======== INFORMATION GIVEN ========
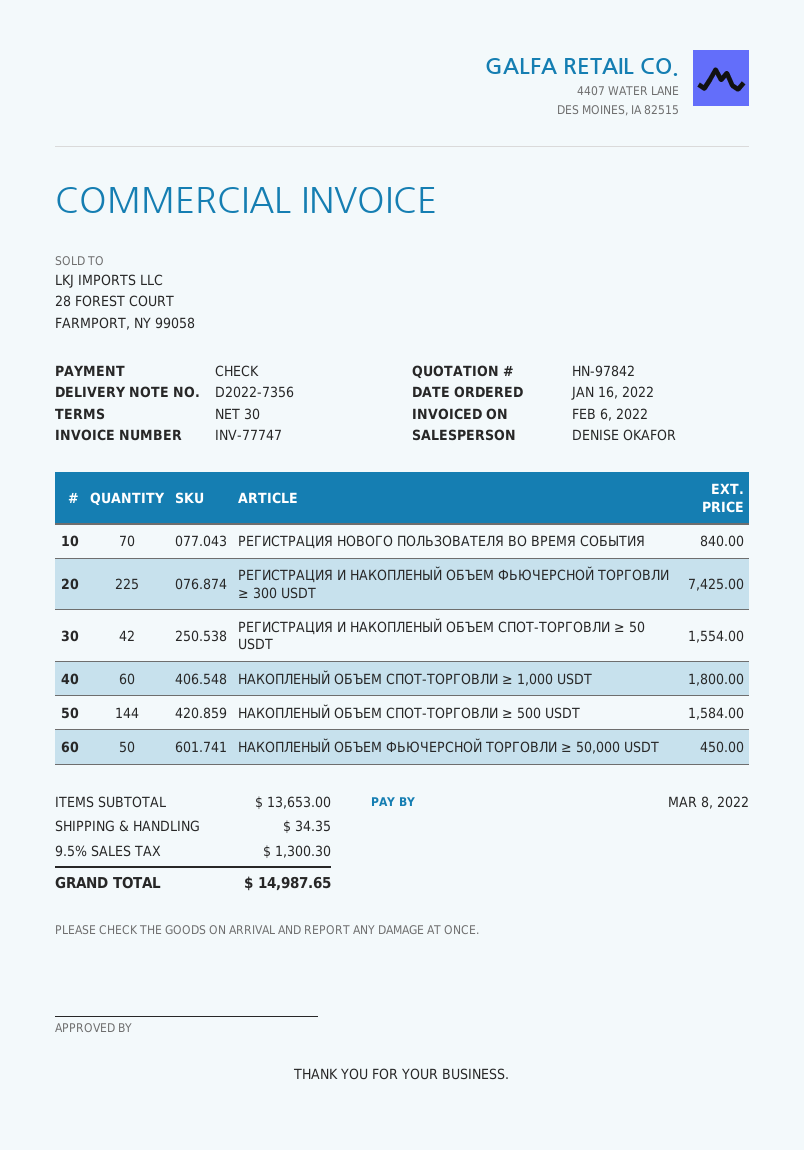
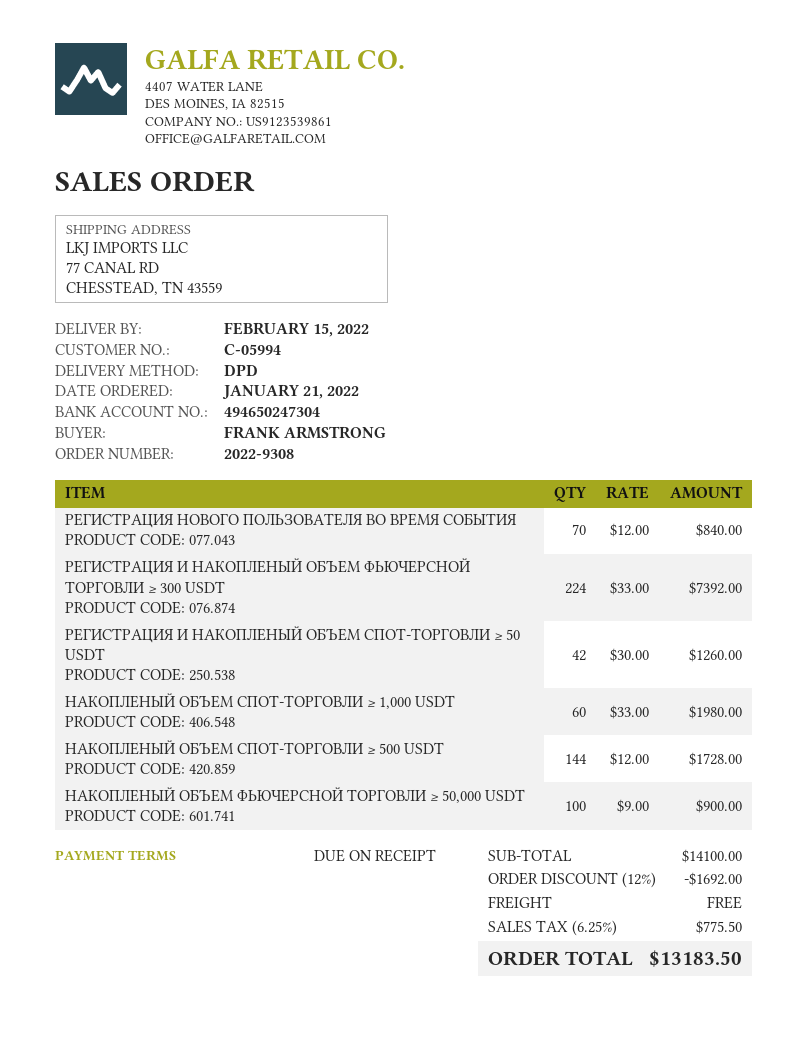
order date: 2022-01-16 -> 2022-01-21
payment terms: 30 days -> on receipt
РЕГИСТРАЦИЯ И НАКОПЛЕНЫЙ ОБЪЕМ ФЬЮЧЕРСНОЙ ТОРГОВЛИ ≥ 300 USDT: 225 for 7425.00 -> 224 for 7392.00
РЕГИСТРАЦИЯ И НАКОПЛЕНЫЙ ОБЪЕМ СПОТ-ТОРГОВЛИ ≥ 50 USDT: 42 for 1554.00 -> 42 for 1260.00
НАКОПЛЕНЫЙ ОБЪЕМ СПОТ-ТОРГОВЛИ ≥ 1,000 USDT: 60 for 1800.00 -> 60 for 1980.00
НАКОПЛЕНЫЙ ОБЪЕМ СПОТ-ТОРГОВЛИ ≥ 500 USDT: 144 for 1584.00 -> 144 for 1728.00
НАКОПЛЕНЫЙ ОБЪЕМ ФЬЮЧЕРСНОЙ ТОРГОВЛИ ≥ 50,000 USDT: 50 for 450.00 -> 100 for 900.00
subtotal: 13653.00 -> 14100.00
discount: none -> 12% = 1692.00
shipping: 34.35 -> 0.00
tax: 9.5% = 1300.30 -> 6.25% = 775.50
total: 14987.65 -> 13183.50

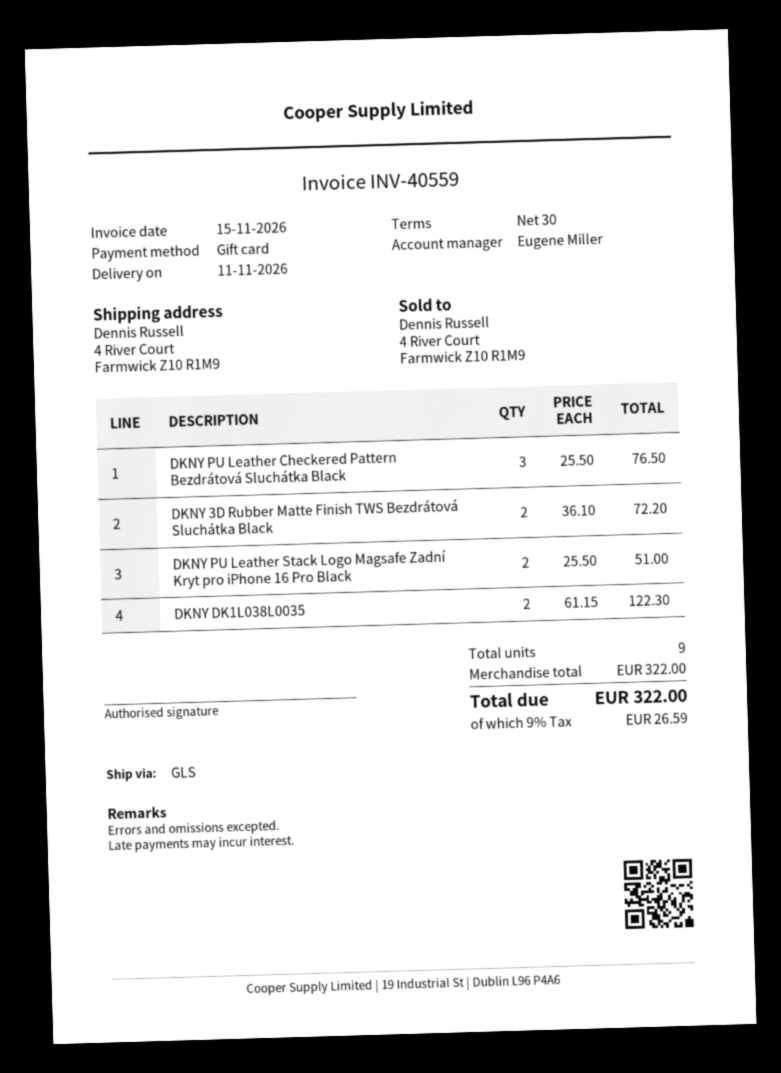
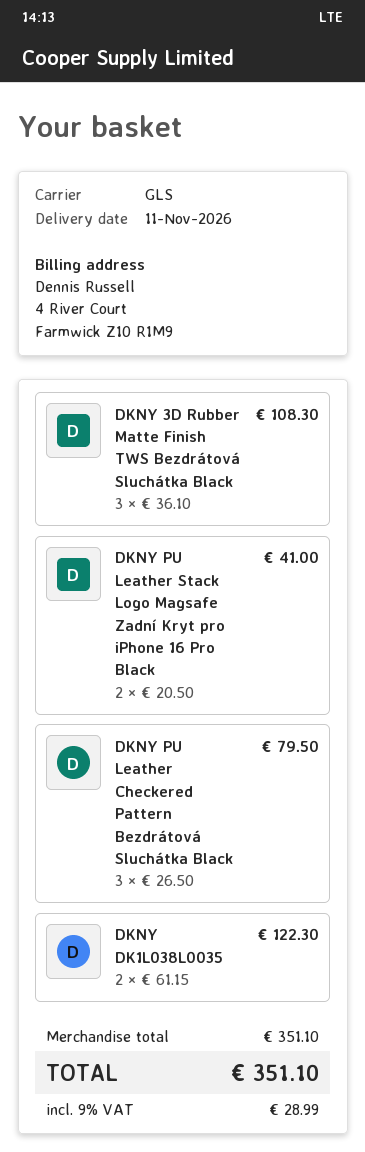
DKNY PU Leather Checkered Pattern Bezdrátová Sluchátka Black: 3 x 25.50 = 76.50 -> 3 x 26.50 = 79.50
DKNY 3D Rubber Matte Finish TWS Bezdrátová Sluchátka Black: 2 x 36.10 = 72.20 -> 3 x 36.10 = 108.30
DKNY PU Leather Stack Logo Magsafe Zadní Kryt pro iPhone 16 Pro Black: 2 x 25.50 = 51.00 -> 2 x 20.50 = 41.00
subtotal: 322.00 -> 351.10
tax: 9% = 26.59 -> 9% = 28.99
total: 322.00 -> 351.10

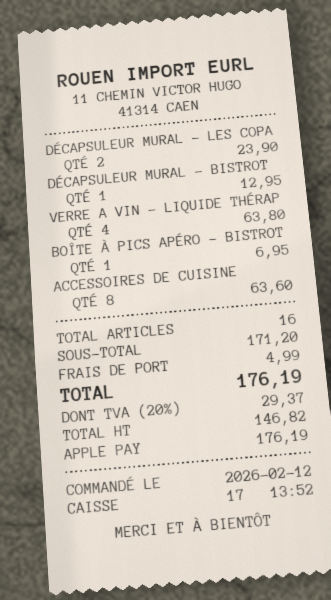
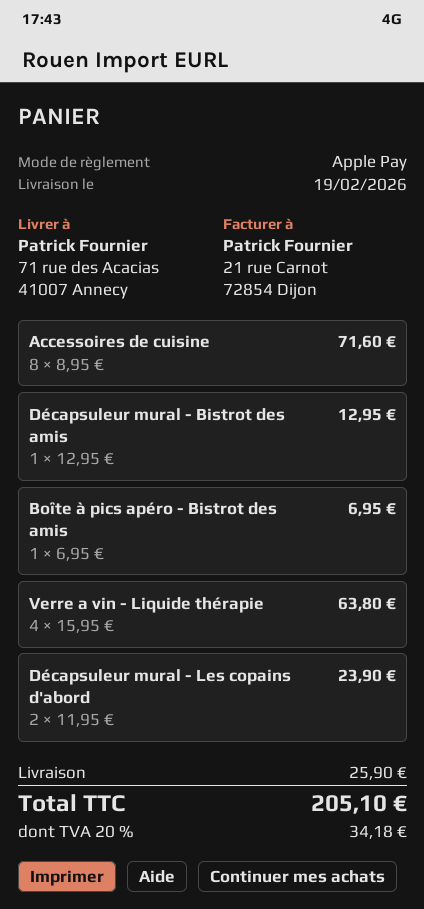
ACCESSOIRES DE CUISINE: 8 for 63.60 -> 8 for 71.60
shipping: 4.99 -> 25.90
tax: 20% = 29.37 -> 20% = 34.18
total: 176.19 -> 205.10

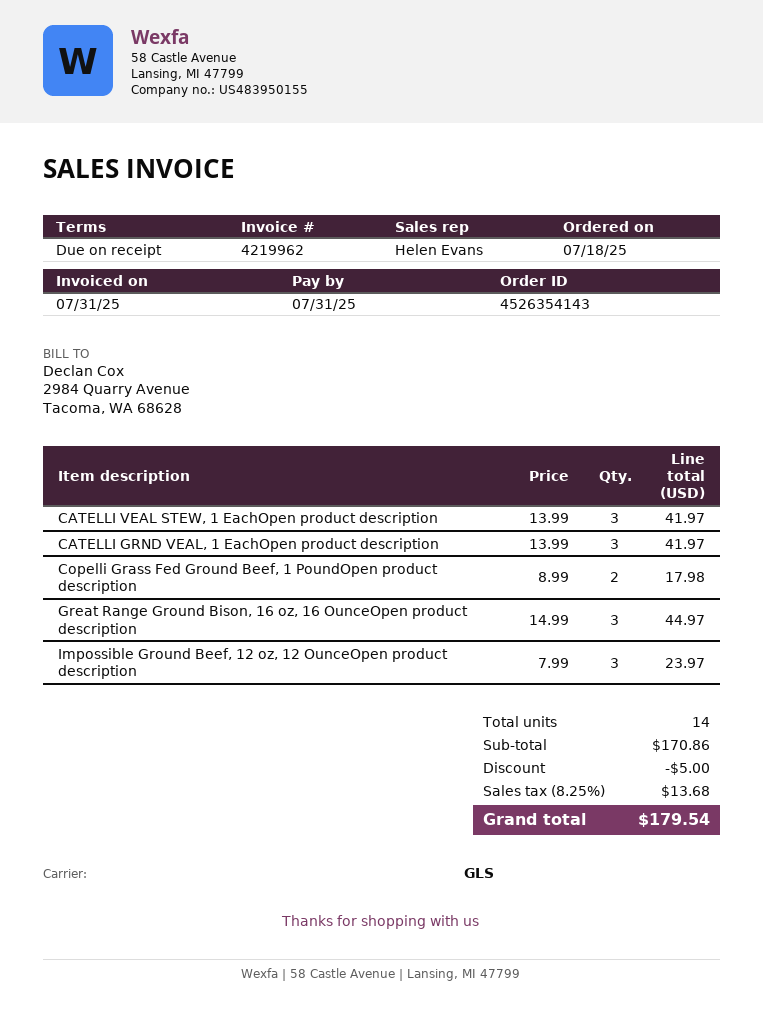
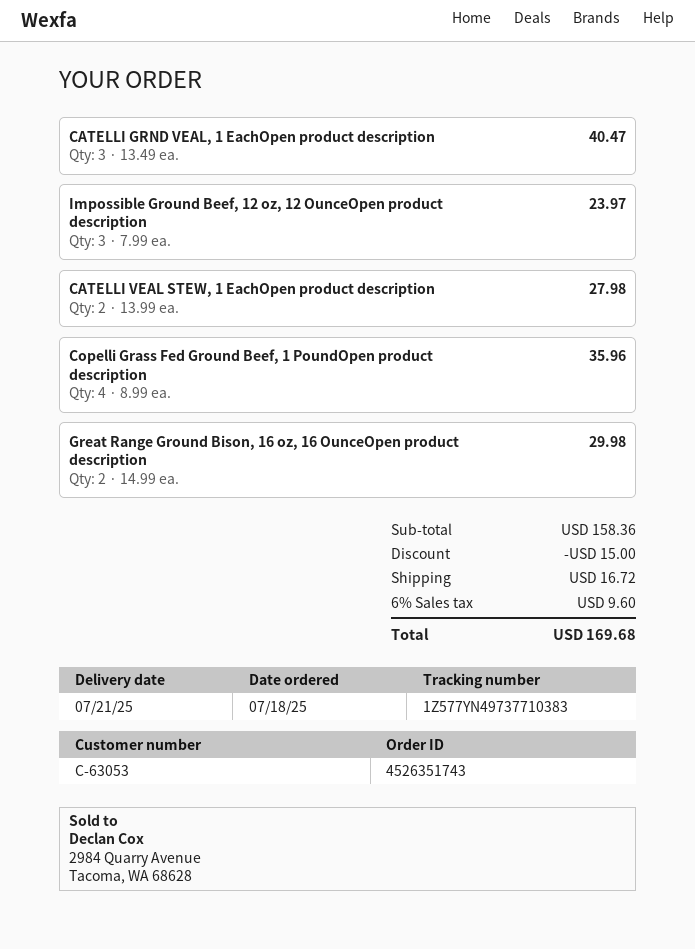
order number: 4526354143 -> 4526351743
CATELLI VEAL STEW, 1 EachOpen product description: 3 x 13.99 = 41.97 -> 2 x 13.99 = 27.98
CATELLI GRND VEAL, 1 EachOpen product description: 3 x 13.99 = 41.97 -> 3 x 13.49 = 40.47
Copelli Grass Fed Ground Beef, 1 PoundOpen product description: 2 x 8.99 = 17.98 -> 4 x 8.99 = 35.96
Great Range Ground Bison, 16 oz, 16 OunceOpen product description: 3 x 14.99 = 44.97 -> 2 x 14.99 = 29.98
subtotal: 170.86 -> 158.36
discount: 5.00 -> 15.00
shipping: none -> 16.72
tax: 8.25% = 13.68 -> 6% = 9.60
total: 179.54 -> 169.68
========
## TASK ITEM
A verbatim copy of the material is needed; pictures are not to appear in it.

## THE COMPLETED TASK
order date: 2022-01-16 -> 2022-01-21
payment terms: 30 days -> on receipt
РЕГИСТРАЦИЯ И НАКОПЛЕНЫЙ ОБЪЕМ ФЬЮЧЕРСНОЙ ТОРГОВЛИ ≥ 300 USDT: 225 for 7425.00 -> 224 for 7392.00
РЕГИСТРАЦИЯ И НАКОПЛЕНЫЙ ОБЪЕМ СПОТ-ТОРГОВЛИ ≥ 50 USDT: 42 for 1554.00 -> 42 for 1260.00
НАКОПЛЕНЫЙ ОБЪЕМ СПОТ-ТОРГОВЛИ ≥ 1,000 USDT: 60 for 1800.00 -> 60 for 1980.00
НАКОПЛЕНЫЙ ОБЪЕМ СПОТ-ТОРГОВЛИ ≥ 500 USDT: 144 for 1584.00 -> 144 for 1728.00
НАКОПЛЕНЫЙ ОБЪЕМ ФЬЮЧЕРСНОЙ ТОРГОВЛИ ≥ 50,000 USDT: 50 for 450.00 -> 100 for 900.00
subtotal: 13653.00 -> 14100.00
discount: none -> 12% = 1692.00
shipping: 34.35 -> 0.00
tax: 9.5% = 1300.30 -> 6.25% = 775.50
total: 14987.65 -> 13183.50

DKNY PU Leather Checkered Pattern Bezdrátová Sluchátka Black: 3 x 25.50 = 76.50 -> 3 x 26.50 = 79.50
DKNY 3D Rubber Matte Finish TWS Bezdrátová Sluchátka Black: 2 x 36.10 = 72.20 -> 3 x 36.10 = 108.30
DKNY PU Leather Stack Logo Magsafe Zadní Kryt pro iPhone 16 Pro Black: 2 x 25.50 = 51.00 -> 2 x 20.50 = 41.00
subtotal: 322.00 -> 351.10
tax: 9% = 26.59 -> 9% = 28.99
total: 322.00 -> 351.10

ACCESSOIRES DE CUISINE: 8 for 63.60 -> 8 for 71.60
shipping: 4.99 -> 25.90
tax: 20% = 29.37 -> 20% = 34.18
total: 176.19 -> 205.10

order number: 4526354143 -> 4526351743
CATELLI VEAL STEW, 1 EachOpen product description: 3 x 13.99 = 41.97 -> 2 x 13.99 = 27.98
CATELLI GRND VEAL, 1 EachOpen product description: 3 x 13.99 = 41.97 -> 3 x 13.49 = 40.47
Copelli Grass Fed Ground Beef, 1 PoundOpen product description: 2 x 8.99 = 17.98 -> 4 x 8.99 = 35.96
Great Range Ground Bison, 16 oz, 16 OunceOpen product description: 3 x 14.99 = 44.97 -> 2 x 14.99 = 29.98
subtotal: 170.86 -> 158.36
discount: 5.00 -> 15.00
shipping: none -> 16.72
tax: 8.25% = 13.68 -> 6% = 9.60
total: 179.54 -> 169.68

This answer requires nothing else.